◆ Instructions for the task ◆
Copy each line of the data that has "Pôle" in it.

◆ Record excerpts ◆

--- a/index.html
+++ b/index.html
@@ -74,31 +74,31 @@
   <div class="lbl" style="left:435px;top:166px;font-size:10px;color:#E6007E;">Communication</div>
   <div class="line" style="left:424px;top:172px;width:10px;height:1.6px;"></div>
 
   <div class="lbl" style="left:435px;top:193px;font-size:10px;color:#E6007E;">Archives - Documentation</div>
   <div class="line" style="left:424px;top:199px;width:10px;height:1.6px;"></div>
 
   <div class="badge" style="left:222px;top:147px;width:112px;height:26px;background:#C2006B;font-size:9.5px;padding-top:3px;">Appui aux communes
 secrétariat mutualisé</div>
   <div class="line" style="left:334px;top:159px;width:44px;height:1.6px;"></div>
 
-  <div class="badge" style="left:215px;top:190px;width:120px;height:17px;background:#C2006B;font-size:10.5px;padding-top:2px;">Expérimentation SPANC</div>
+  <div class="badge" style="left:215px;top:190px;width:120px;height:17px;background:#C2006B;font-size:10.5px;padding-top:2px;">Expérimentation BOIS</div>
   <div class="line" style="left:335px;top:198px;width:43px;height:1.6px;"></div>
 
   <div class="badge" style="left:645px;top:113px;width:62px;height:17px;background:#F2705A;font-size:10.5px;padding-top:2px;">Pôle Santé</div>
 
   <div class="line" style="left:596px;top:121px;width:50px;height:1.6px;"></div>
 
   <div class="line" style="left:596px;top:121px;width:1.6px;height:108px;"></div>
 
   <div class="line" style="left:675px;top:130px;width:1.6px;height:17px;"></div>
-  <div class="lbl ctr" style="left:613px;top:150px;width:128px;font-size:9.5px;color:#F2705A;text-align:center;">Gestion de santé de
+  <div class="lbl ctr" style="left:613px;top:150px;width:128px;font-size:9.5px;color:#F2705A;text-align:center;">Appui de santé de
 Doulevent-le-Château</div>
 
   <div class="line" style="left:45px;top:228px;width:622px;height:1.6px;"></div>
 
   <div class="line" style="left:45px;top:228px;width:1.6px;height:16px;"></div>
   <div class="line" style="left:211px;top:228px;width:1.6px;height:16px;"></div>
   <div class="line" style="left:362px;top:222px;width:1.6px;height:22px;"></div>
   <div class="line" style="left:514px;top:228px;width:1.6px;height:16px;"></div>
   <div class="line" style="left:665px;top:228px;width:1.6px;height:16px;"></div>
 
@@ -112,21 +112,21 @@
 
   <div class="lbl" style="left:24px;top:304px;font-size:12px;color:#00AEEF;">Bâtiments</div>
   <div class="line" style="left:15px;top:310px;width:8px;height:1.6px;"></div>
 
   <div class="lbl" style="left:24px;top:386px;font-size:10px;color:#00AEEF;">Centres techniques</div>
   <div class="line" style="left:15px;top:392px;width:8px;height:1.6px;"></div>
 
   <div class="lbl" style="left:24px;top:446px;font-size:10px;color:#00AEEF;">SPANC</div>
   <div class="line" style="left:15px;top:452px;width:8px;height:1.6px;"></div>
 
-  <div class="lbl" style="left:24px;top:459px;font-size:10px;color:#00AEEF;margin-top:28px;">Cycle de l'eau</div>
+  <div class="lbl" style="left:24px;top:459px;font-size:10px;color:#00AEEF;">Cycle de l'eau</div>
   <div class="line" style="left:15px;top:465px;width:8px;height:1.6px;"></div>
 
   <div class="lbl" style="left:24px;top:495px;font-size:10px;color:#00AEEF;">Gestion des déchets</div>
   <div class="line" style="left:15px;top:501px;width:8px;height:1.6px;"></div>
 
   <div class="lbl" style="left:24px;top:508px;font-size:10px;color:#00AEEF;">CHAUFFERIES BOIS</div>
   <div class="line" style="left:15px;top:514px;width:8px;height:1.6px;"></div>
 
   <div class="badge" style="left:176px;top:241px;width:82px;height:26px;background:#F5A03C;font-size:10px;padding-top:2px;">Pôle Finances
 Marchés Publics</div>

◆ Task solution ◆
   <div class="badge" style="left:645px;top:113px;width:62px;height:17px;background:#F2705A;font-size:10.5px;padding-top:2px;">Pôle Santé</div>
   <div class="badge" style="left:176px;top:241px;width:82px;height:26px;background:#F5A03C;font-size:10px;padding-top:2px;">Pôle Finances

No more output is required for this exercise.